On Wed, Jul 19, 2023 at 11:21:17AM -0700, David Zhang wrote:
> 1) simply start server from a base backup
> 
> FATAL:  could not find recovery.signal or standby.signal when recovering
> with backup_label
> 
> HINT:  If you are restoring from a backup, touch
> "/media/david/disk1/pg_backup1/recovery.signal" or
> "/media/david/disk1/pg_backup1/standby.signal" and add required recovery
> options.

Note the difference when --write-recovery-conf is specified, where a
standby.conf is created with a primary_conninfo in
postgresql.auto.conf.  So, yes, that's expected by default with the
patch.

> 2) touch a recovery.signal file and then try to start the server, the
> following error was encountered:
> 
> FATAL:  must specify restore_command when standby mode is not enabled

Yes, that's also something expected in the scope of the v1 posted.
The idea behind this restriction is that specifying recovery.signal is
equivalent to asking for archive recovery, but not specifying
restore_command is equivalent to not provide any options to be able to
recover.  See validateRecoveryParameters() and note that this
restriction exists since the beginning of times, introduced in commit
66ec2db.  I tend to agree that there is something to be said about
self-contained backups taken from pg_basebackup, though, as these
would fail if no restore_command is specified, and this restriction is
in place before Postgres has introduced replication and easier ways to
have base backups.  As a whole, I think that there is a good argument
in favor of removing this restriction for the case where archive
recovery is requested if users have all their WAL in pg_wal/ to be
able to recover up to a consistent point, keeping these GUC
restrictions if requesting a standby (not recovery.signal, only
standby.signal).

> 3) touch a standby.signal file, then the server successfully started,
> however, it operates in standby mode, whereas the intended behavior was for
> it to function as a primary server.

standby.signal implies that the server will start in standby mode.  If
one wants to deploy a new primary, that would imply a timeline jump at
the end of recovery, you would need to specify recovery.signal
instead.

We need more discussions and more opinions, but the discussion has
stalled for a few months now.  In case, I am adding Thomas Munro in CC
who has mentioned to me at PGcon that he was interested in this patch
(this thread's problem is not directly related to the fact that the
checkpointer now runs in crash recovery, though).

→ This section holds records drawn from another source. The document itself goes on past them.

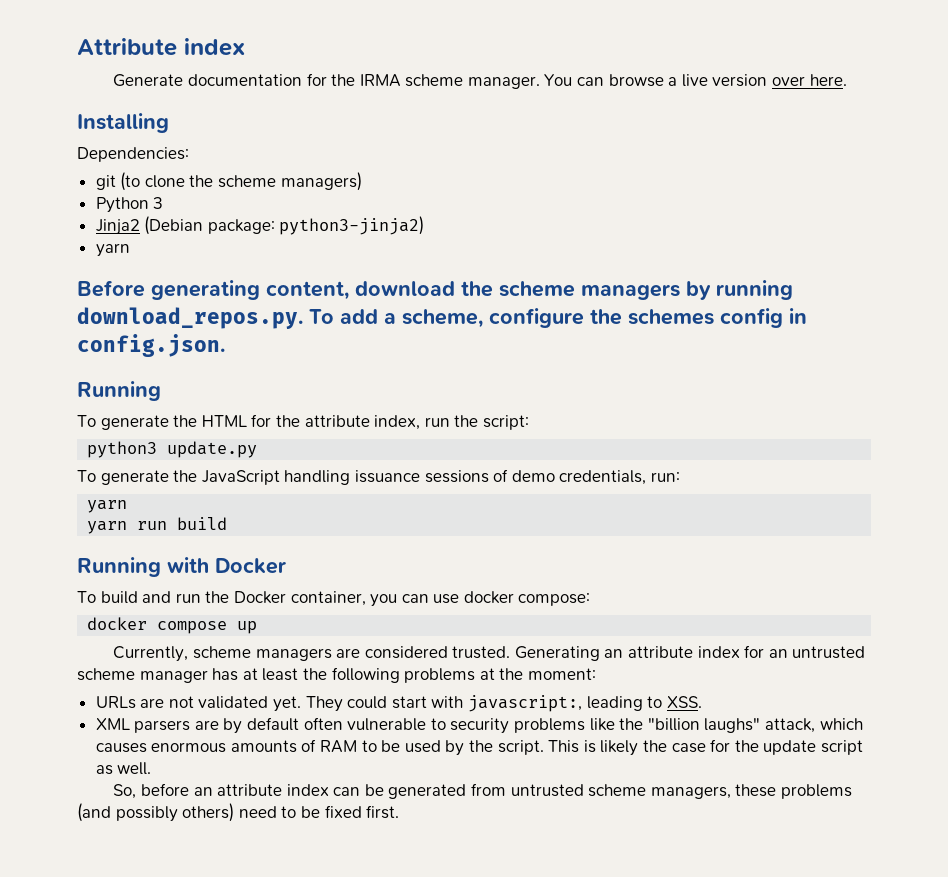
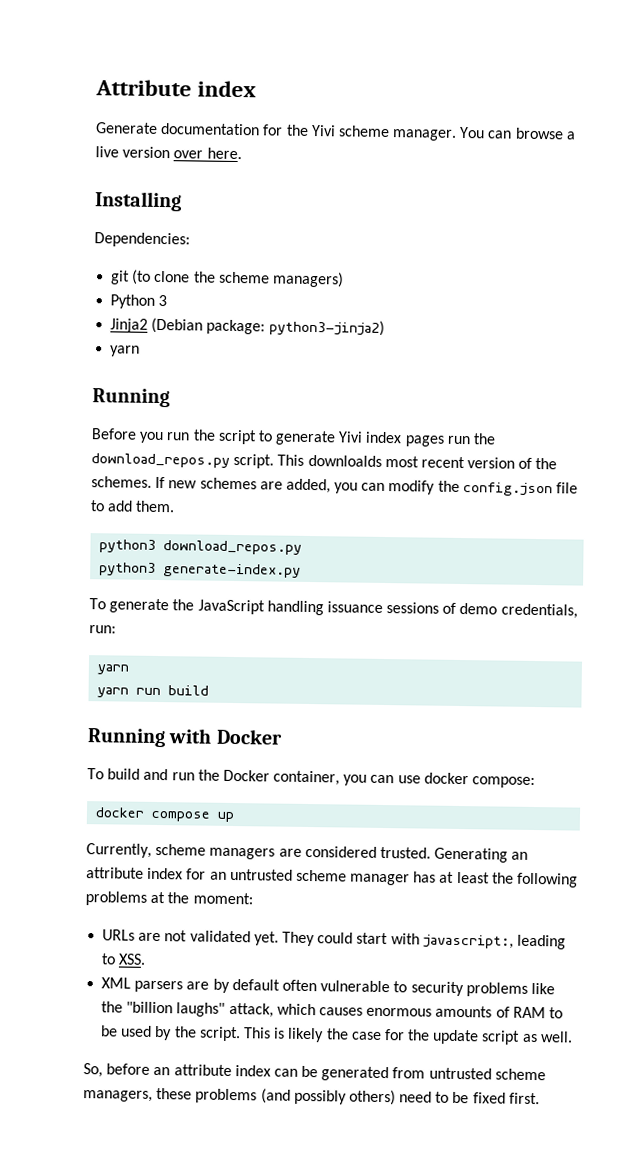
- Generate documentation for the IRMA scheme manager.
+ Generate documentation for the Yivi scheme manager.
  Jinja2 (Debian package: python3-jinja2)
  yarn
- Before generating content, download the scheme managers by running download_repos.py. To add a scheme, configure the schemes config in config.json.
  Running
- To generate the HTML for the attribute index, run the script:
- python3 update.py
+ Before you run the script to generate Yivi index pages run the download_repos.py script. This downloalds most recent version of the schemes. If new schemes are added, you can modify the config.json file to add them.
+ python3 download_repos.py
+ python3 generate-index.py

For now, I am attaching a rebased v2.
--
Michael
From 9945a86161b1cf23f7002a8f1f4bce20061693d6 Mon Sep 17 00:00:00 2001
From: Michael Paquier <mich...@paquier.xyz>
Date: Thu, 20 Jul 2023 07:59:56 +0900
Subject: [PATCH v2] Strengthen use of ArchiveRecoveryRequested and
 InArchiveRecovery

---
 src/backend/access/transam/xlogrecovery.c     | 112 +++++++++++-------
 src/bin/pg_basebackup/t/010_pg_basebackup.pl  |   3 +-
 src/bin/pg_rewind/t/008_min_recovery_point.pl |   1 +
 3 files changed, 75 insertions(+), 41 deletions(-)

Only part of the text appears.